The EPA proudly lists a lot of its accomplishments. There's a lot of items in that list that are more "hall of shame" than "hall of fame". Take the CFC bans they brag about. This science has all but fallen apart in the years since the ban, sure evidence that they jumped onto a bandwagon rather than waiting for good science (I love the conclusion to that Science paper, "we don't know what we're talking about and none of our theories work, but don't doubt the conclusions that CFCs are to blame!" - yeah and frogs with no legs are deaf, too) It has been suggested that the whole CFC ban and Montreal Protocol was expert manipulation of the governments by Dupont Chemical, because their patents on Freon 12 were going to expire and they invented a way to get the world to come to them for the solution, R134! Does that give you much confidence the EPA regulating carbon dioxide is anything other than a handout to some groups or some people that are going to profit wildly from carbon restrictions?
DDT? How many people were killed by the absence of this cheap, effective malaria preventer (by killing the mosquito vectors)?
"[Any known alternative to DDT] only kills farm workers, and most of them are Mexicans and Negroes.

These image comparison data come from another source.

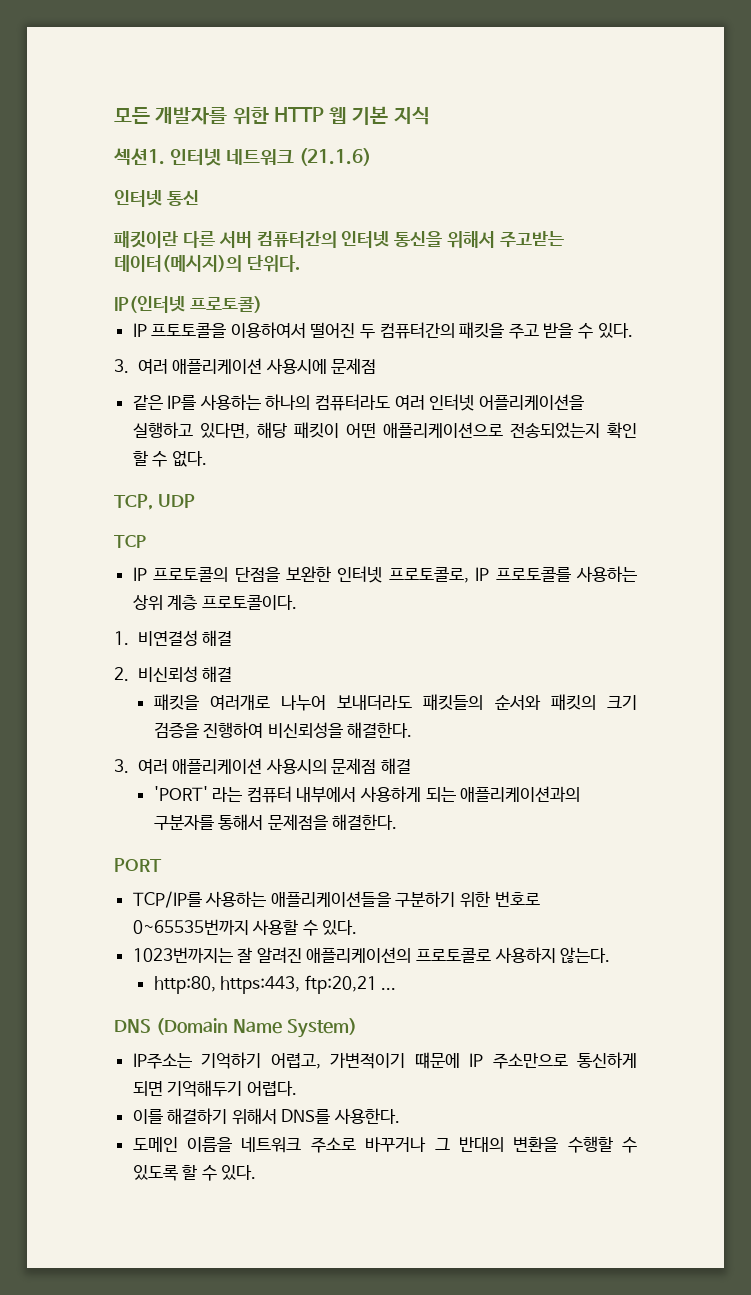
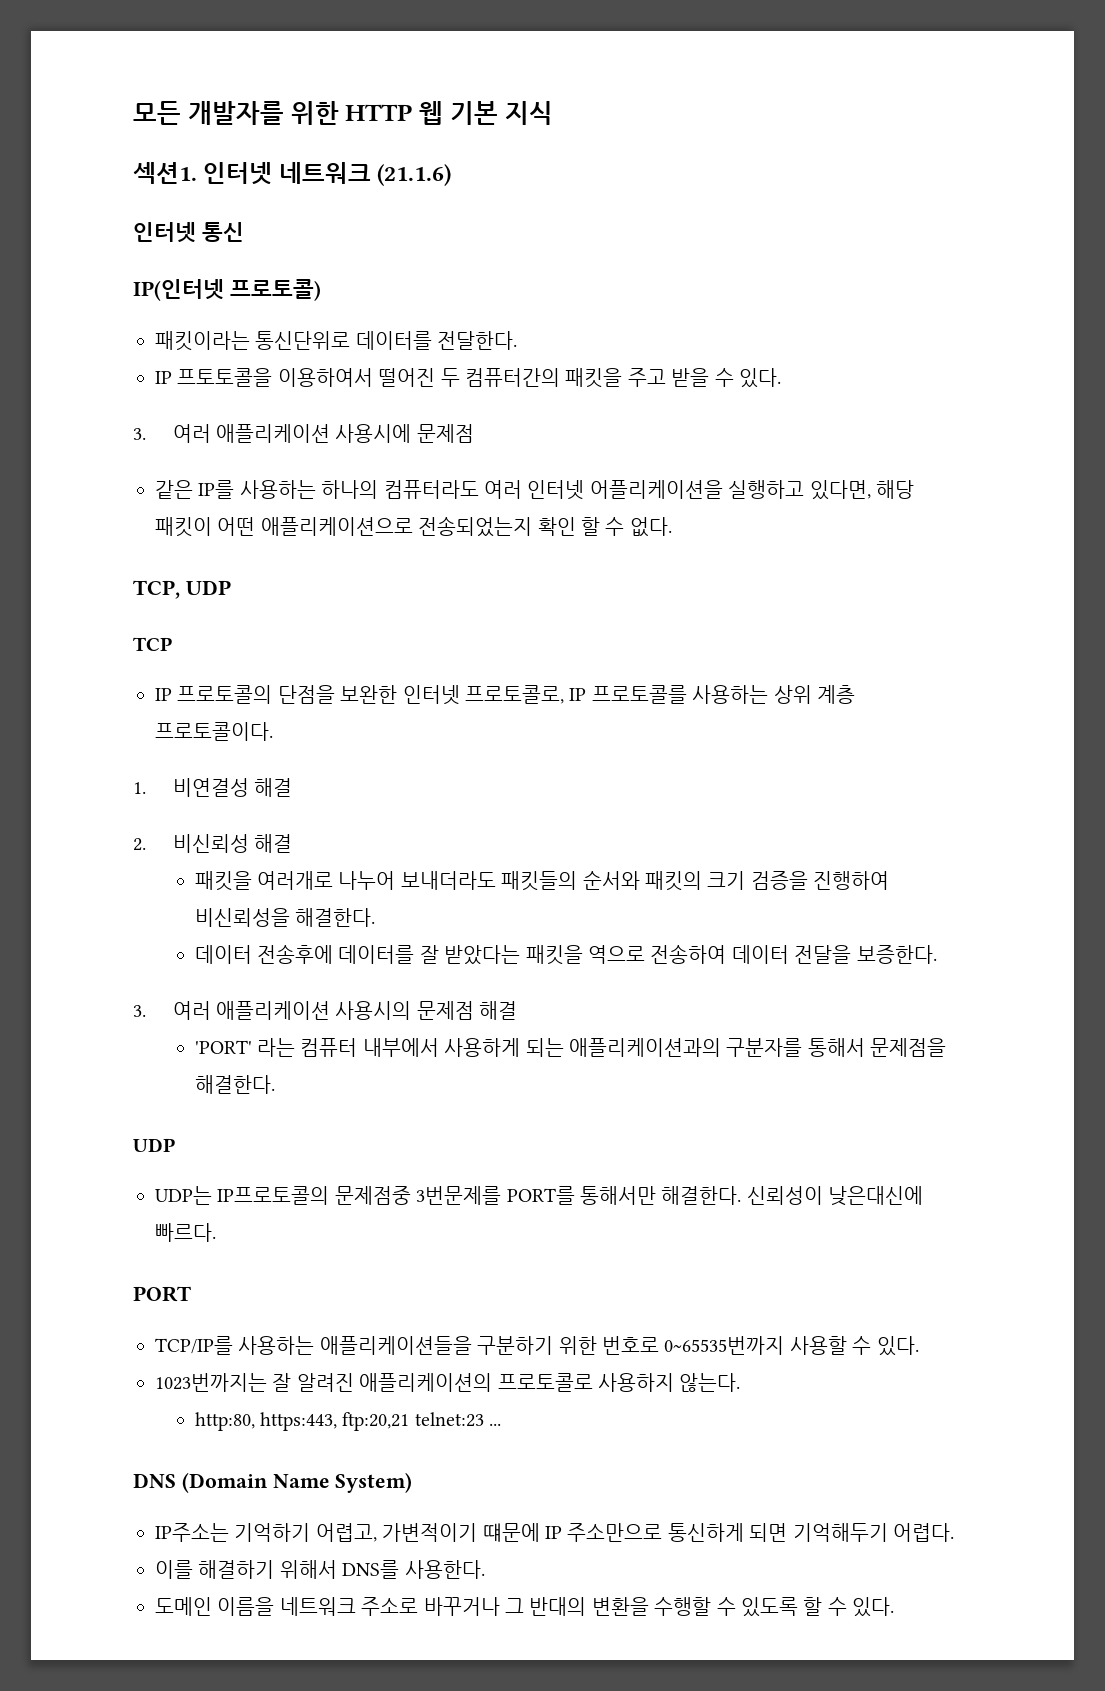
- 패킷이란 다른 서버 컴퓨터간의 인터넷 통신을 위해서 주고받는 데이터(메시지)의 단위다.
  IP(인터넷 프로토콜)
+ 패킷이라는 통신단위로 데이터를 전달한다.
+ 데이터 전송후에 데이터를 잘 받았다는 패킷을 역으로 전송하여 데이터 전달을 보증한다.
  'PORT' 라는 컴퓨터 내부에서 사용하게 되는 애플리케이션과의 구분자를 통해서 문제점을 해결한다.
+ UDP
+ UDP는 IP프로토콜의 문제점중 3번문제를 PORT를 통해서만 해결한다. 신뢰성이 낮은대신에 빠르다.
- http:80, https:443, ftp:20,21 ...
+ http:80, https:443, ftp:20,21 telnet:23 ...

So what? People are the cause of all the problems. We have too many of them. We need to get rid of some of them and this is as good a way as any," said Dr. Charles Wurster, chairman of the Environmental Defense Fund's Scientific Advisory Council and a key promoter of the DDT ban.I have to tell you that those people feel differently, Dr. Wurster. Perhaps you and your fellow travelers will do the planet the favor of offing yourself first?
But go back to that EPA accomplishments page. They say:
EPA bans use of DDT because the widely-used pesticide is found to be cancer-causing and accumulating in the food chain...Contrast that with (source):
"The scientific literature does not contain even one peer-reviewed, independently replicated study linking DDT exposures to any adverse health outcome [in humans]," said Dr. Amir Attaran, who is with Harvard University's Center for International Development and is a former WHO expert on malaria who used to support the environmentalists' call for using alternatives to DDT. Attaran changed sides on the DDT debate after he witnessed what happened when South Africa. After intense U.N. and environmentalist pressure, South Africa stopped using DDT and switched to the U.N. Environmental Program's alternative pesticides as a way to control malaria. But the mosquitoes quickly developed resistance to the new pesticides and malaria rates increased 1,000 percent....and
Not afraid to put his mouth where his moxie was, Edwards took to swallowing a tablespoon of DDT on stage before every lecture on the subject. In September 1971, Esquire magazine pictured Edwards doing just that. The accompanying text explained that Edwards had "eaten 200 times the normal human intake of DDT." He did not even consider this gesture risky. In the one year of 1959, for instance, unprotected workmen had applied 60,000 tons of DDT to the inside walls of 100 million houses. Neither the 130,000 workmen or the 535 million people living in the sprayed houses had experienced any adverse effects. (emphasis added - Graybeard)
These two examples, gathered in a couple of hours of thought and searching, tell me the EPA is a political body that gets the occasional thing right, but has outlived its usefulness. Perhaps there's some use for a skeleton crew to administer a few things, but No. New. Regulations. Not. One. Shutter the windows and bar the doors. Mr. Speaker, if you're looking for an agency to zero out in the budget and save some money, look no further.